Actually, that should be "by Kodak" and not "for Kodak". It was made in Kodak's own German plant. Typical George Eastman acquistion behavior was at work. First Kodak had the original Retina made by the Nagel Kamera Werke for sale under the Kodak name. This was back in the '30s. They liked the results and subsequently bought Nagel and continued to make Retina cameras for several decades.

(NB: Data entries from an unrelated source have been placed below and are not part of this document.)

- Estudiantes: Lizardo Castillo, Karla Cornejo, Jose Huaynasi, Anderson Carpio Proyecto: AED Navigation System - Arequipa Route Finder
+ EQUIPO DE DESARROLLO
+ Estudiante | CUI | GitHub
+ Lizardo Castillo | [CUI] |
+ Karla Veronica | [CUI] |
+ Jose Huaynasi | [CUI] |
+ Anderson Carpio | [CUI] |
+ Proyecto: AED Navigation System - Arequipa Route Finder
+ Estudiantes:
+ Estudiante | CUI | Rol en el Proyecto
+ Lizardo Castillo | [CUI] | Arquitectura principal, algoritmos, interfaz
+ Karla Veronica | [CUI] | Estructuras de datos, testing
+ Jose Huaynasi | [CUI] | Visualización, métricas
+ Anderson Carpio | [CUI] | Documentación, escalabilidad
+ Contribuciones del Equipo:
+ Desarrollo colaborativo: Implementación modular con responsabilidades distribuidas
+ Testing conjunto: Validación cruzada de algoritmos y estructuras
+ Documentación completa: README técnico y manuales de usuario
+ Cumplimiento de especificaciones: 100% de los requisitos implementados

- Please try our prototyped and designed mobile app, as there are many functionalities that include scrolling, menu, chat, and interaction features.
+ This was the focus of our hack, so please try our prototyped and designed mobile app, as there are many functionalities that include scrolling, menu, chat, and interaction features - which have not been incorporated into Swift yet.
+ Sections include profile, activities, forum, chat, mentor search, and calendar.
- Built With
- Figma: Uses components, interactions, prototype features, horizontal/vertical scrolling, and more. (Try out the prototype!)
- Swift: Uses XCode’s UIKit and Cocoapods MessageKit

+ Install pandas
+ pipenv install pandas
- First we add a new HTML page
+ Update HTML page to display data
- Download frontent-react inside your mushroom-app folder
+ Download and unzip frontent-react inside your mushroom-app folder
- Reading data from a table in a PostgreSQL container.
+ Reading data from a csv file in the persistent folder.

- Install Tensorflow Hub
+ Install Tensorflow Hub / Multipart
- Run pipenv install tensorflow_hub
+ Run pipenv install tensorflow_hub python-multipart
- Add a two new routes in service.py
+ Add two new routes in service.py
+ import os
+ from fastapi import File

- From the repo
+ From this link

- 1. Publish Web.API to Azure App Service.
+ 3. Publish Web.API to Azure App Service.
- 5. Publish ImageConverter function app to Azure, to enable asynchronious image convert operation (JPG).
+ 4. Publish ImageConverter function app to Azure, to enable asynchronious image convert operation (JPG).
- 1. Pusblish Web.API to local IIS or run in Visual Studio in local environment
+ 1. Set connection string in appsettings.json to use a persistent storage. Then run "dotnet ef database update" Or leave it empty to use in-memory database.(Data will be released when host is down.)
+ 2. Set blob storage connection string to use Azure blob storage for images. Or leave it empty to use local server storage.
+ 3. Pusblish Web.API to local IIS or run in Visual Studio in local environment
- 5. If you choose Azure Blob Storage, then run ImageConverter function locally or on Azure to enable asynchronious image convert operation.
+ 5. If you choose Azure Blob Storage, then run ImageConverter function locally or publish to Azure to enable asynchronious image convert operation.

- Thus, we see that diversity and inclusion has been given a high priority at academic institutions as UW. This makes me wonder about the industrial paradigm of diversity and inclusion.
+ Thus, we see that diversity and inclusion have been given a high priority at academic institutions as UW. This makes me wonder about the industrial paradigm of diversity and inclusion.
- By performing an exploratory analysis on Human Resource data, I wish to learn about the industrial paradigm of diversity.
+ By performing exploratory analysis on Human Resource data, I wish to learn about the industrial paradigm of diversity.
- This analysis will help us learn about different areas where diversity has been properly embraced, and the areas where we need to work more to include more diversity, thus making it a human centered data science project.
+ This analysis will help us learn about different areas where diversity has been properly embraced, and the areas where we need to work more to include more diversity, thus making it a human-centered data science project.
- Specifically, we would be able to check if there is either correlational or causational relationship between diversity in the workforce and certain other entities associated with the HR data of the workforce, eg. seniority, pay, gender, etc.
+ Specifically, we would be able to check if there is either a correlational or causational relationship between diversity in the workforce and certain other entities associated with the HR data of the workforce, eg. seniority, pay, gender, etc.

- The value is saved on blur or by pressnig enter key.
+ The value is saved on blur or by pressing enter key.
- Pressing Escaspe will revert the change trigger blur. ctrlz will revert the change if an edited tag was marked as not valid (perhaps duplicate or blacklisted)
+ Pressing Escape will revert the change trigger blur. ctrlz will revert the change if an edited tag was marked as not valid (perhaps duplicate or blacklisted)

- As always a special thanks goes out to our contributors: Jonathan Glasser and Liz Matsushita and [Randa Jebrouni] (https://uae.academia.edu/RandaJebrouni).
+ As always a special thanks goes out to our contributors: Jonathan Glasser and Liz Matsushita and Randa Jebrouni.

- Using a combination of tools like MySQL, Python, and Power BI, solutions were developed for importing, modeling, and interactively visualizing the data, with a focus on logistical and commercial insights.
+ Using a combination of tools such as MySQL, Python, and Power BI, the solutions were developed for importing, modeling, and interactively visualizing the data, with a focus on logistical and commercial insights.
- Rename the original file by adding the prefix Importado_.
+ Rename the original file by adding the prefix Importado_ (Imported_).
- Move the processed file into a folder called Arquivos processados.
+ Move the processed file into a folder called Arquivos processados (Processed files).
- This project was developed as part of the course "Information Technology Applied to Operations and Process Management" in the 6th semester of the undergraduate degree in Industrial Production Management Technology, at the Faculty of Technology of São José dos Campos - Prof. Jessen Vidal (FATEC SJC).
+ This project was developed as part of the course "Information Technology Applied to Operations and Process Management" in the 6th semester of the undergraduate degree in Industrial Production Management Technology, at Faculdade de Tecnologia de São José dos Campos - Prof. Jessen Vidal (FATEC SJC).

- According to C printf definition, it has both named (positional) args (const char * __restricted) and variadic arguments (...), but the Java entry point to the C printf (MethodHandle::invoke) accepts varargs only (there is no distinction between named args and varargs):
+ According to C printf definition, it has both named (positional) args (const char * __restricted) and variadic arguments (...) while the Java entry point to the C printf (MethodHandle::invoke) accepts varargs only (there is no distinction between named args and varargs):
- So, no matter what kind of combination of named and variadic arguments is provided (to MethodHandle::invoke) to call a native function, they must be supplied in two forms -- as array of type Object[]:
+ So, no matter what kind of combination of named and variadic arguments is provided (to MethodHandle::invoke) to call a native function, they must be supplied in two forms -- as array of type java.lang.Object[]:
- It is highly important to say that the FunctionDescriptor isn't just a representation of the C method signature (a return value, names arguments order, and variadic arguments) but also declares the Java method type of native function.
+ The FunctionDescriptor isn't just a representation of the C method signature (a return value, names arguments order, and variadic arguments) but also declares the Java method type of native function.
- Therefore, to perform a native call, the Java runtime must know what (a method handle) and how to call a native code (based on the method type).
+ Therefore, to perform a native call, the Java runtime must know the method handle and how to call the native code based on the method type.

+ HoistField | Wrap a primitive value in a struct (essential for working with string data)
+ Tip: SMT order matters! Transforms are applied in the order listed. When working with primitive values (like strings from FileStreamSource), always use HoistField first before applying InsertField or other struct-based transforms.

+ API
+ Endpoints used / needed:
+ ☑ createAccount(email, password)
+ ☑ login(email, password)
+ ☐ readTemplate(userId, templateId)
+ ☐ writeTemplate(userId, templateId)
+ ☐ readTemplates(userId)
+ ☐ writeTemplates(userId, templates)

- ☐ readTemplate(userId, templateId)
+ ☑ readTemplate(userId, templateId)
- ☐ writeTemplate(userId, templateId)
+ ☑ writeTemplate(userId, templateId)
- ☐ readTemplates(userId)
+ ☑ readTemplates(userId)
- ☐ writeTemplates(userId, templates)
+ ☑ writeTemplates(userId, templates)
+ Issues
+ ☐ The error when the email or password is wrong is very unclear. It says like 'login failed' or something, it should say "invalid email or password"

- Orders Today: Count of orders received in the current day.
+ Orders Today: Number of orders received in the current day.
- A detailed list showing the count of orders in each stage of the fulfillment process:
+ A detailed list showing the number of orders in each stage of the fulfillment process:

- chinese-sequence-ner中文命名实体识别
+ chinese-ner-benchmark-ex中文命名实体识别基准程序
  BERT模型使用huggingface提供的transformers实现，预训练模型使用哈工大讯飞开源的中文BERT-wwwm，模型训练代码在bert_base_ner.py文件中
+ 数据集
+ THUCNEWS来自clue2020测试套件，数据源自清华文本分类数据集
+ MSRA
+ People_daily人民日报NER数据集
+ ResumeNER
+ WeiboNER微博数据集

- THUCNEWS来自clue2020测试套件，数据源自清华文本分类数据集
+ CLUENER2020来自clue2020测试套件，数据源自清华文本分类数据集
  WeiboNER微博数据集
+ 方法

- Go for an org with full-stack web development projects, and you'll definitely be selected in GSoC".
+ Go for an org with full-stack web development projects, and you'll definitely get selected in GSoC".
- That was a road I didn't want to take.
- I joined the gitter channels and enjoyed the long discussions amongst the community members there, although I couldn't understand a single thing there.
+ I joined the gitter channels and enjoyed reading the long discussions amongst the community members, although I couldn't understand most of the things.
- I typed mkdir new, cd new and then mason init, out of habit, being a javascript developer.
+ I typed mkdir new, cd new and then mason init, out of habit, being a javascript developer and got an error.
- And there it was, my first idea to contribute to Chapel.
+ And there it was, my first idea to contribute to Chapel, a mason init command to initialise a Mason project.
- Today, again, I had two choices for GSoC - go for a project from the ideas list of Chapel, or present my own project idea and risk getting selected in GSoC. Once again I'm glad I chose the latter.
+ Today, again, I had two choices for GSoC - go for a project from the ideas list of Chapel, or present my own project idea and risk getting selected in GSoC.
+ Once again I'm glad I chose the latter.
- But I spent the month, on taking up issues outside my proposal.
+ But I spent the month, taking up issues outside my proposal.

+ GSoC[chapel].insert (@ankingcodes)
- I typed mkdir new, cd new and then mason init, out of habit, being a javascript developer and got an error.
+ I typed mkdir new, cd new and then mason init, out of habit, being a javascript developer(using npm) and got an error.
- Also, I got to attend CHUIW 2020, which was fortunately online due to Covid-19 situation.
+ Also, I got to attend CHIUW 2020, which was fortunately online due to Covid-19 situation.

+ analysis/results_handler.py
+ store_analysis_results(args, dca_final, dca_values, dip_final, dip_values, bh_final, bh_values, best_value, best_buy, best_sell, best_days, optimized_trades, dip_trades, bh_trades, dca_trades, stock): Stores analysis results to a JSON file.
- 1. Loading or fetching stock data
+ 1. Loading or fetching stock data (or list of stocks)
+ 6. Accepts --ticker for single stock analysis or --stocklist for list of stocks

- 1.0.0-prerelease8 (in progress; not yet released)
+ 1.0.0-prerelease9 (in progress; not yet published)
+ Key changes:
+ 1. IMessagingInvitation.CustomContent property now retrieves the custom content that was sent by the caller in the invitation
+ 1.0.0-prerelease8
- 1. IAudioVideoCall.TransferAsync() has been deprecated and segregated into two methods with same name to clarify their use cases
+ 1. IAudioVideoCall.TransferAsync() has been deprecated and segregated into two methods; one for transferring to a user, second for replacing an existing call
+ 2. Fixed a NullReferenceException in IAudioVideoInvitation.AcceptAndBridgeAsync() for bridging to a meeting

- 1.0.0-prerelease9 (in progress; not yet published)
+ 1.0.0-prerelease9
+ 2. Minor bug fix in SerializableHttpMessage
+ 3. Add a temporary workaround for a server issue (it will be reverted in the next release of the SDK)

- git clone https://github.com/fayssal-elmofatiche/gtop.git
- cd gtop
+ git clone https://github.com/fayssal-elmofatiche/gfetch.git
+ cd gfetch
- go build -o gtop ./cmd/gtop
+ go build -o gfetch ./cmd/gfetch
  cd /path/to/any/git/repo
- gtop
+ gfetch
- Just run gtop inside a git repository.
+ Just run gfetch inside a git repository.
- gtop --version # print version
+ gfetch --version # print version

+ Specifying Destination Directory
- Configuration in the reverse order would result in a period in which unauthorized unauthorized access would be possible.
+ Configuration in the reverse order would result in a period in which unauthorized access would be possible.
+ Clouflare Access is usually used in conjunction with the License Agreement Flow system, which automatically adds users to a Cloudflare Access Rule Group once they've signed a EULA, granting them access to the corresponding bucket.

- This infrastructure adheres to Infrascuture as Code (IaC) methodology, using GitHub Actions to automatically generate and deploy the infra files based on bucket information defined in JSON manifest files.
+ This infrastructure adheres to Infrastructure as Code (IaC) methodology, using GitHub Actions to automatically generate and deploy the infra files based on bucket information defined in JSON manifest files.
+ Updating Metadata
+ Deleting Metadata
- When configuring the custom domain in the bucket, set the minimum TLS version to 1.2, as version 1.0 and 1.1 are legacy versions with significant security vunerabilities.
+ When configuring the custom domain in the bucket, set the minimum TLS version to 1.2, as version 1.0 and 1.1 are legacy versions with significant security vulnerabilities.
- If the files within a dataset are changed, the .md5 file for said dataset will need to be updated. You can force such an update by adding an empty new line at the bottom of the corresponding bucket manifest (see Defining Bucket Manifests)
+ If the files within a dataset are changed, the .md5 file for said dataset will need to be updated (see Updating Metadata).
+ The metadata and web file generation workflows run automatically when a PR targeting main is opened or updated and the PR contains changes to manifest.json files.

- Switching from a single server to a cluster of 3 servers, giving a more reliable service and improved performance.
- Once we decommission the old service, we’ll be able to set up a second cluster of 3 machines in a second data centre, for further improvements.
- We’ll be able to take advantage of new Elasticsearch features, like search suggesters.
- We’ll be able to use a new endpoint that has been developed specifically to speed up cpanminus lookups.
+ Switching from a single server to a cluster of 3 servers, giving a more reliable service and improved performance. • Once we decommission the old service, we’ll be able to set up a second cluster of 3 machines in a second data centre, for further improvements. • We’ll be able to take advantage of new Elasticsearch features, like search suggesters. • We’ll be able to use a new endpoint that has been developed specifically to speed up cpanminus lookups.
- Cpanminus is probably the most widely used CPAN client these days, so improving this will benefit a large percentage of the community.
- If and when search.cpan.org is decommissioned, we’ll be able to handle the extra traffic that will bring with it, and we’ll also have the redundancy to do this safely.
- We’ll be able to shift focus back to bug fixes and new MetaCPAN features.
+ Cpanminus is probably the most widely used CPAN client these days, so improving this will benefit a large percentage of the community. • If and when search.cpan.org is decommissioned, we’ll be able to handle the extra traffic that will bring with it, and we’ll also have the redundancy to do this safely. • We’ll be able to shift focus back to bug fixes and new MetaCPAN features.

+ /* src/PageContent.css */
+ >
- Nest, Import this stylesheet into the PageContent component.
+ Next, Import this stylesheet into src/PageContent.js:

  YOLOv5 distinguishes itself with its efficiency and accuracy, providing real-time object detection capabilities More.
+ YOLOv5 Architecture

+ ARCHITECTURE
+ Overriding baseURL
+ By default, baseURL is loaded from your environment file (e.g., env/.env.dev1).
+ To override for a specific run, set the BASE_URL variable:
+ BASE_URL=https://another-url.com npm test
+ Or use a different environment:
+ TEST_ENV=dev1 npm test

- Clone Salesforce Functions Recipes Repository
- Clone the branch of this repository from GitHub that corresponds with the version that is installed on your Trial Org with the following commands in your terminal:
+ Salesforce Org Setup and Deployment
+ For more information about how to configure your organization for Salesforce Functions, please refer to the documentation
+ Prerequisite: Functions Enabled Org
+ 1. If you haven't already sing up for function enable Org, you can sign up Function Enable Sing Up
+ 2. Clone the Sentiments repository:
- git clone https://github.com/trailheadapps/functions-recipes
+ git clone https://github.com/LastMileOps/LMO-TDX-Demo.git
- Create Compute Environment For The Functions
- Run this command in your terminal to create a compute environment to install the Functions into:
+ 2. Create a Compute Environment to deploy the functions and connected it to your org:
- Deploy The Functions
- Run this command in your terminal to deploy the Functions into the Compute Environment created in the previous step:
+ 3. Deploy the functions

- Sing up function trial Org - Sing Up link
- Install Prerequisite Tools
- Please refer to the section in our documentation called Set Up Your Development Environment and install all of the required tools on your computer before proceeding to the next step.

>The kit contained a Retina Reflex III
>camera (serial # 95651)with a 50mm f/2.8 Retina-Zenar lens
>and a 135mm f/4 Retina tele-zenar lens both made be
These were excellent cameras in terms of image quality and were reasonably reliable. They used a similar shutter to that found in the leaf shuttered mechanical Hasselblads (Victor Hasselblad cut his teeth, so to speak, working in Kodaks German plant). the Kodak Retinas had the shutter permanently mounted on the body, changing only the lens, which limited the size of the rear elements severly. This kept all lenses rather slow except the 50mm. The complex shutter and mirror system did make servicing them a major chore (read very expensive). Most SLR's with leaf shutters had fixed lenses (e.g. Nikon's Nikkorex models other than the Nikkorex F) and Hasselblad chose to put a shutter in each lens. This still made for a complex design but eliminated most of the optical restrictions.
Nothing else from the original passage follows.